◆ Prompt ◆
Write out each line below precisely, passing over the pictures.

(Source records)
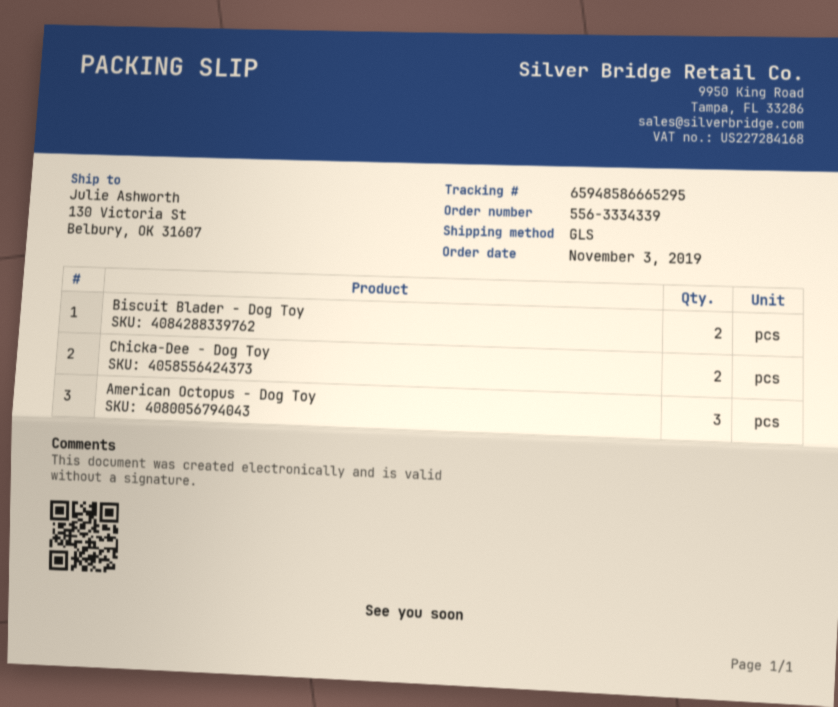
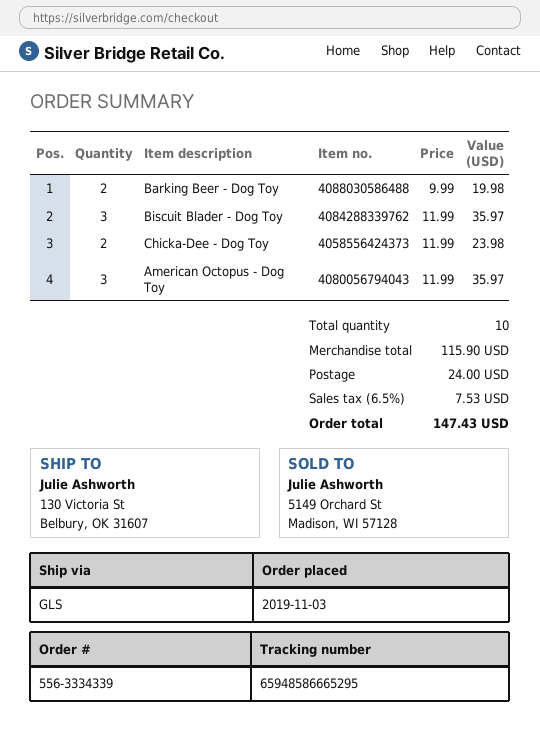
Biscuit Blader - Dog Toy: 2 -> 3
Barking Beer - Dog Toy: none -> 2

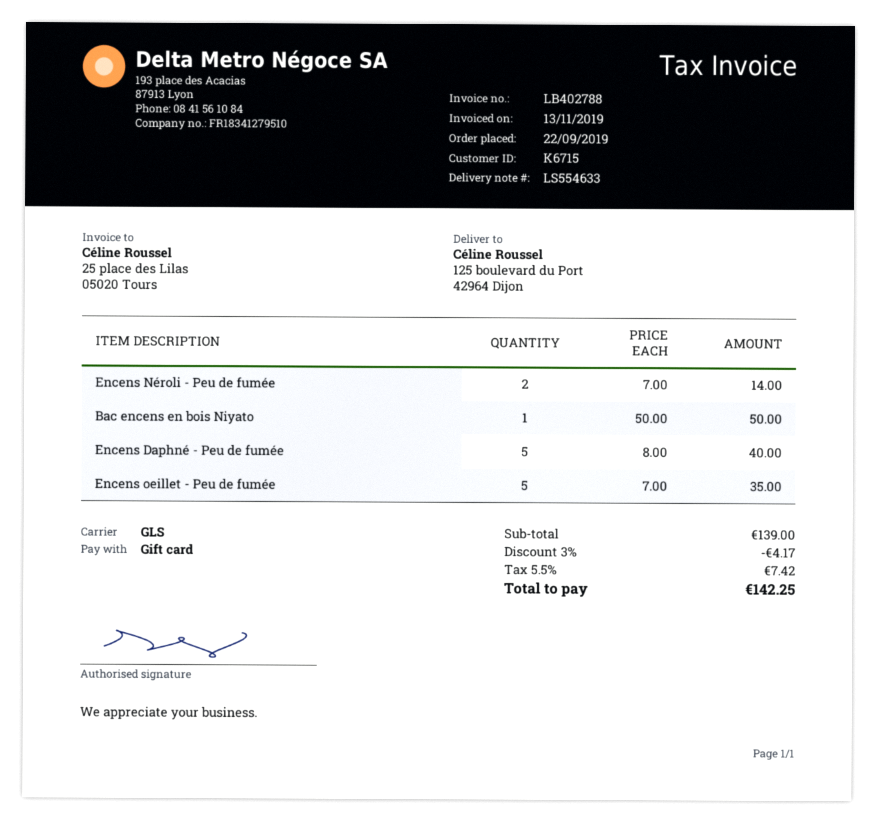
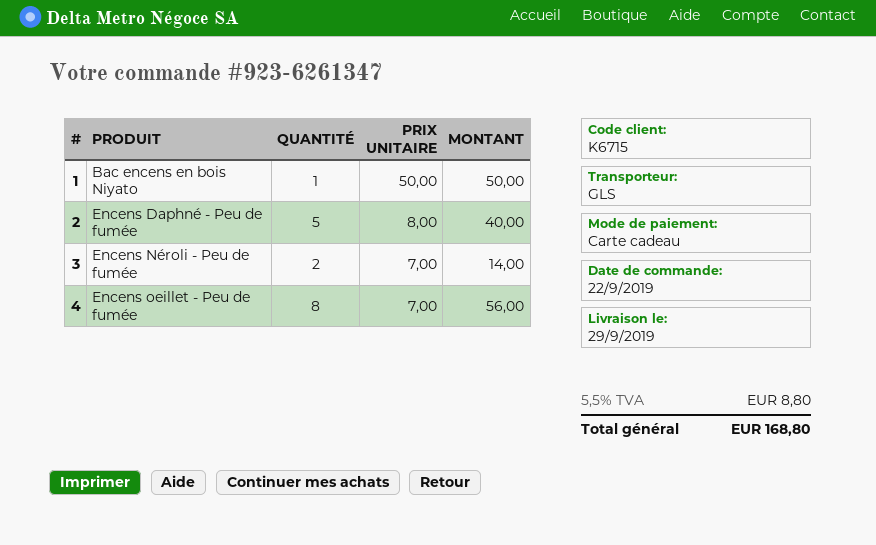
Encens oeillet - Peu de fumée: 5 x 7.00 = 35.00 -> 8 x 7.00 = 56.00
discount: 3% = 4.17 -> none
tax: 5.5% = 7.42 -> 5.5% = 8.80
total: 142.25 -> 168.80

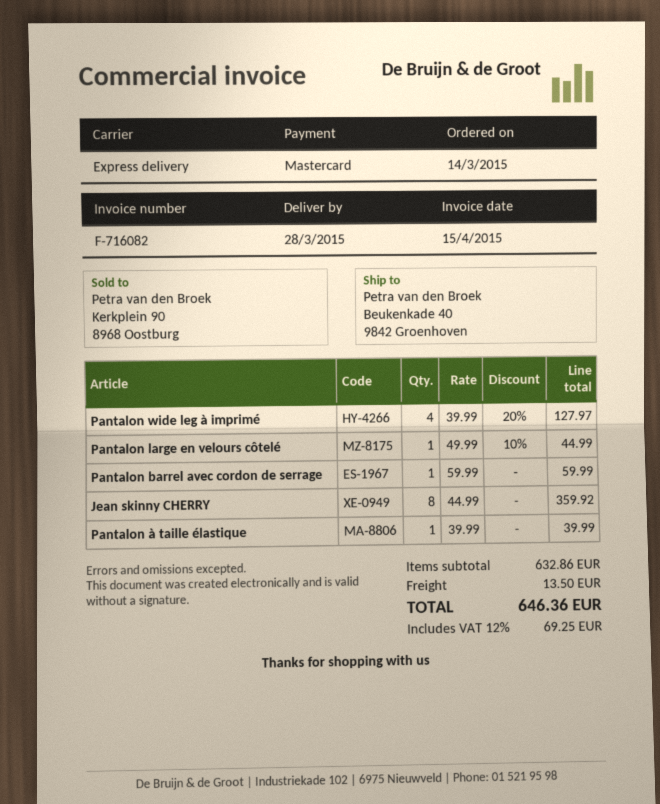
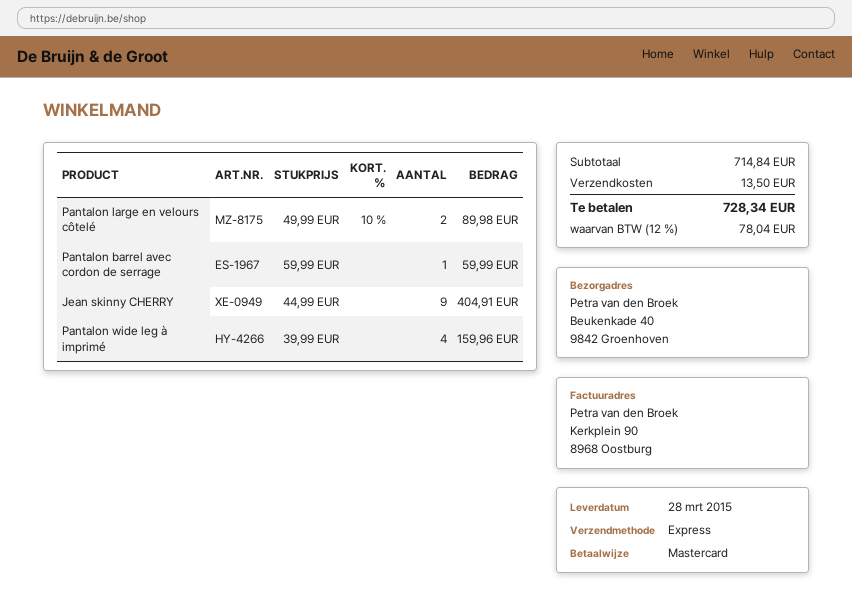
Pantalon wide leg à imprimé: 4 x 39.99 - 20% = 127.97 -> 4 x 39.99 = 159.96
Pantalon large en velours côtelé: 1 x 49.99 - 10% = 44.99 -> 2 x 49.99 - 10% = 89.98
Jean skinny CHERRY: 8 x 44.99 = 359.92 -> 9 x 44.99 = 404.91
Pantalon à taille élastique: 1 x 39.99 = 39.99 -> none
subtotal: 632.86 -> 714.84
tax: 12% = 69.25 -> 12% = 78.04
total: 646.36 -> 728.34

◆ Exercise result ◆
Biscuit Blader - Dog Toy: 2 -> 3
Barking Beer - Dog Toy: none -> 2

Encens oeillet - Peu de fumée: 5 x 7.00 = 35.00 -> 8 x 7.00 = 56.00
discount: 3% = 4.17 -> none
tax: 5.5% = 7.42 -> 5.5% = 8.80
total: 142.25 -> 168.80

Pantalon wide leg à imprimé: 4 x 39.99 - 20% = 127.97 -> 4 x 39.99 = 159.96
Pantalon large en velours côtelé: 1 x 49.99 - 10% = 44.99 -> 2 x 49.99 - 10% = 89.98
Jean skinny CHERRY: 8 x 44.99 = 359.92 -> 9 x 44.99 = 404.91
Pantalon à taille élastique: 1 x 39.99 = 39.99 -> none
subtotal: 632.86 -> 714.84
tax: 12% = 69.25 -> 12% = 78.04
total: 646.36 -> 728.34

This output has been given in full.